Tsai J M et al. [15] utilizaron la cadena A de akamicina y el anticuerpo monoclonal (C 27) contra el antígeno del cáncer de colon humano (CEA) para formar una inmunotoxina MAAC, que puede matar específicamente células de cáncer de colon humano (LS174T), ambas in vivo. e in vitro), la toxicidad de MAAC también muestra una selectividad obvia, y MAAC no secreta la citotoxicidad de las células renales embrionarias humanas que secretan antígeno carcinoembrionario. Esto es de gran importancia para el control de las metástasis postoperatorias de tumores malignos y el tratamiento de las micrometástasis. Recientemente, se ha informado que la administración oral de toxina abrina también puede inhibir la metástasis de tumores malignos después de la cirugía. La dosis mínima eficaz de abrina para inhibir la metástasis tumoral en ratones es de 1 ng/día, y la dosis óptima es de 2 ng/día ~ 5 ng/día. Con una investigación en profundidad sobre la abrina, se obtendrán recursos de abrina en el ámbito médico y de otro tipo. campos Aplicaciones más amplias [16-17].

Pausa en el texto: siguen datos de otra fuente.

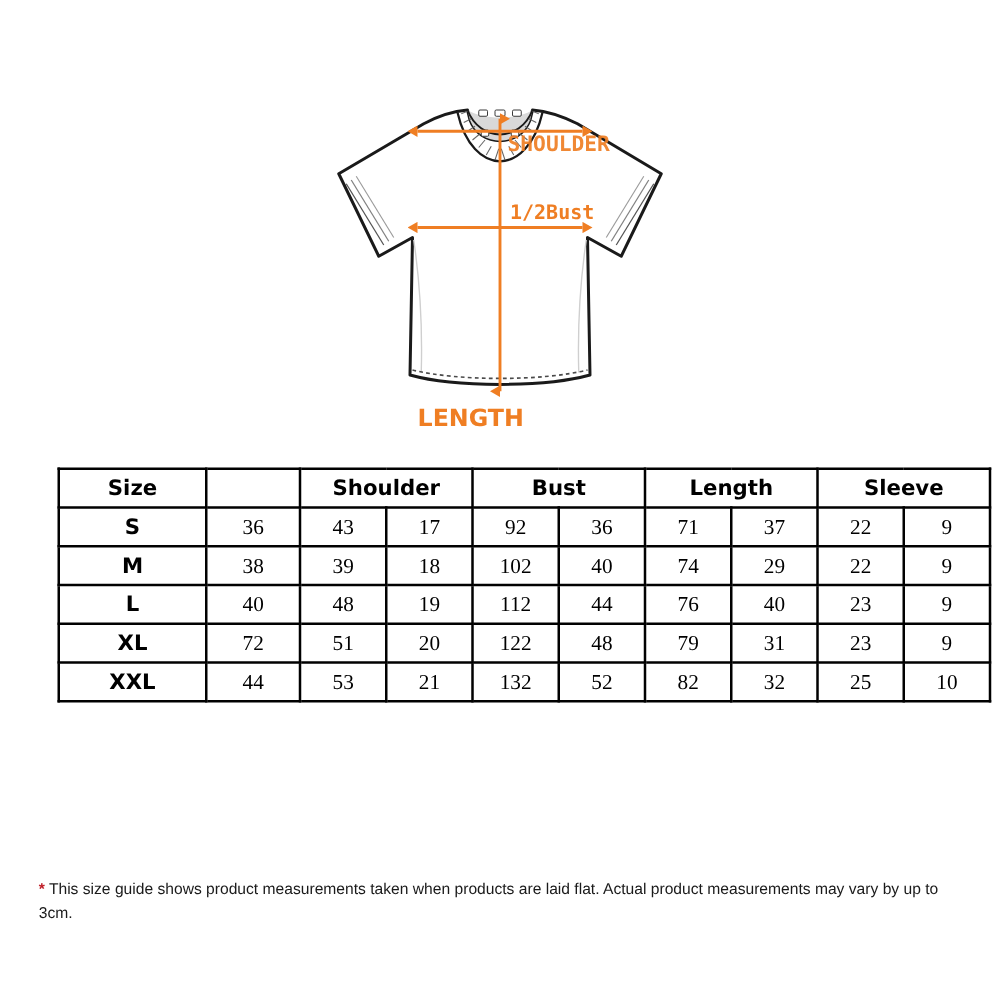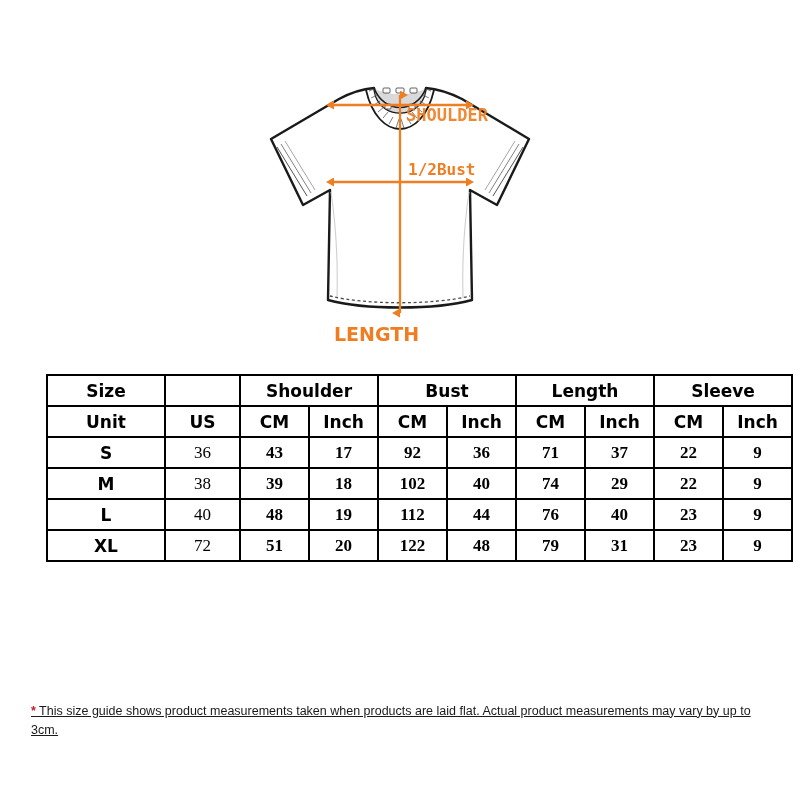--- a/index.html
+++ b/index.html
@@ -216,18 +216,6 @@
         <th colspan="2">Length</th>
         <th colspan="2">Sleeve</th>
       </tr>
-      <tr>
-        <th>Unit</th>
-        <th>US</th>
-        <th>CM</th>
-        <th>Inch</th>
-        <th>CM</th>
-        <th>Inch</th>
-        <th>CM</th>
-        <th>Inch</th>
-        <th>CM</th>
-        <th>Inch</th>
-      </tr>
     </thead>
     <tbody id="size-table-body">
         <tr>

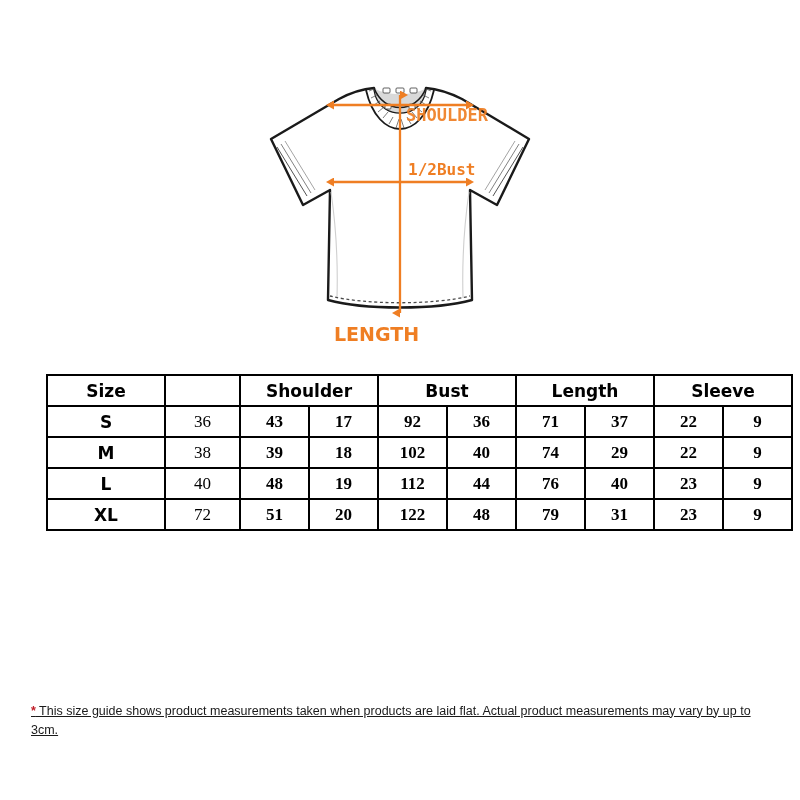--- a/index.html
+++ b/index.html
@@ -69,7 +69,7 @@
   }
   td.num {
     font-family: "Liberation Serif", serif;
-    font-weight: bold;
+    font-weight: normal;
     font-size: 17px;
     margin-left: 41px;
   }

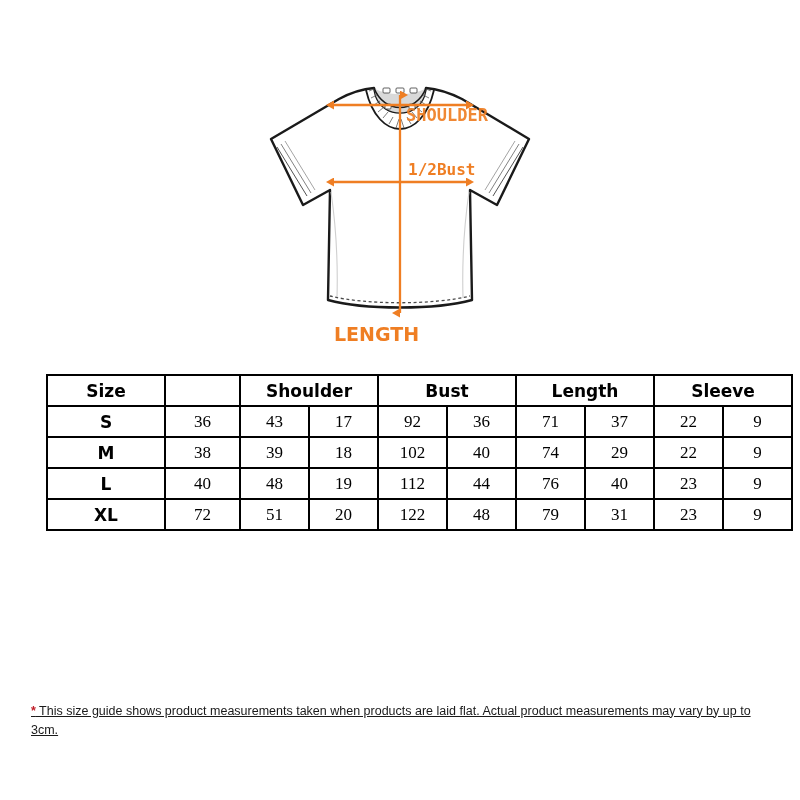--- a/index.html
+++ b/index.html
@@ -266,6 +266,18 @@
           <td class="num">23</td>
           <td class="num">9</td>
         </tr>
+        <tr>
+          <td class="size-name">XXL</td>
+          <td class="us-val">44</td>
+          <td class="num">53</td>
+          <td class="num">21</td>
+          <td class="num">132</td>
+          <td class="num">52</td>
+          <td class="num">82</td>
+          <td class="num">32</td>
+          <td class="num">25</td>
+          <td class="num">10</td>
+        </tr>
       </tbody>
   </table>
 </div>

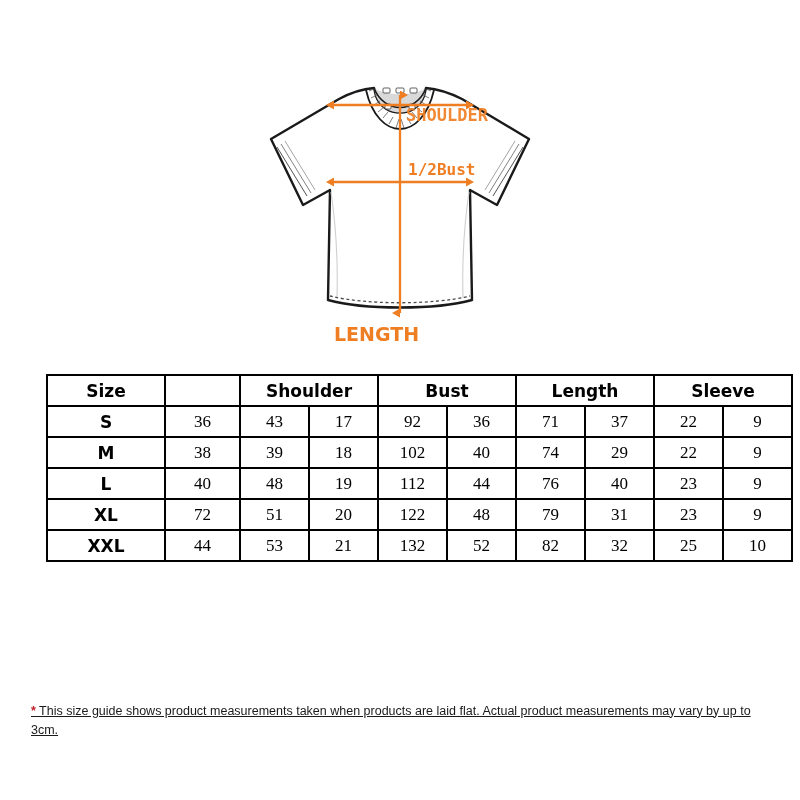--- a/index.html
+++ b/index.html
@@ -87,7 +87,6 @@
     font-size: 12.5px;
     line-height: 1.55;
     color: #1a1a1a;
-    text-decoration: underline;
   }
   #footnote .asterisk {
     color: #c0202a;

Acamicina y pesticidas ecológicos
Con el énfasis en la protección del medio ambiente y la creciente dificultad del desarrollo de pesticidas químicos, el desarrollo de pesticidas botánicos se ha convertido en un nuevo punto caliente en el desarrollo de pesticidas. Dharkar P D y otros utilizaron componentes de ricina en semillas, raíces y hojas de ricino como pesticidas para matar cultivos y lograron ciertos resultados. La India utiliza sopa de arroz hervida y semillas de ricino para controlar el escarabajo rinoceronte, plaga del coco, con resultados notables. Ohba H et al. realizaron pruebas insecticidas en orugas del pino macizo, pulgones verdes del melocotón y polillas del lomo de diamante utilizando extractos crudos de aceite de ricino extraídos con diferentes disolventes. Los resultados mostraron que la proteína venenosa tiene un efecto letal por contacto sobre las plagas. Debido a que el ARN ribosómico de los insectos tiene una secuencia que es sensible a la N-glucosidasa, la ricina puede inhibir la síntesis de proteínas en los insectos y las propias plantas también pueden protegerse del envenenamiento. Por tanto, resulta prometedor desarrollar biopesticidas utilizando toxina de acacia y ricina.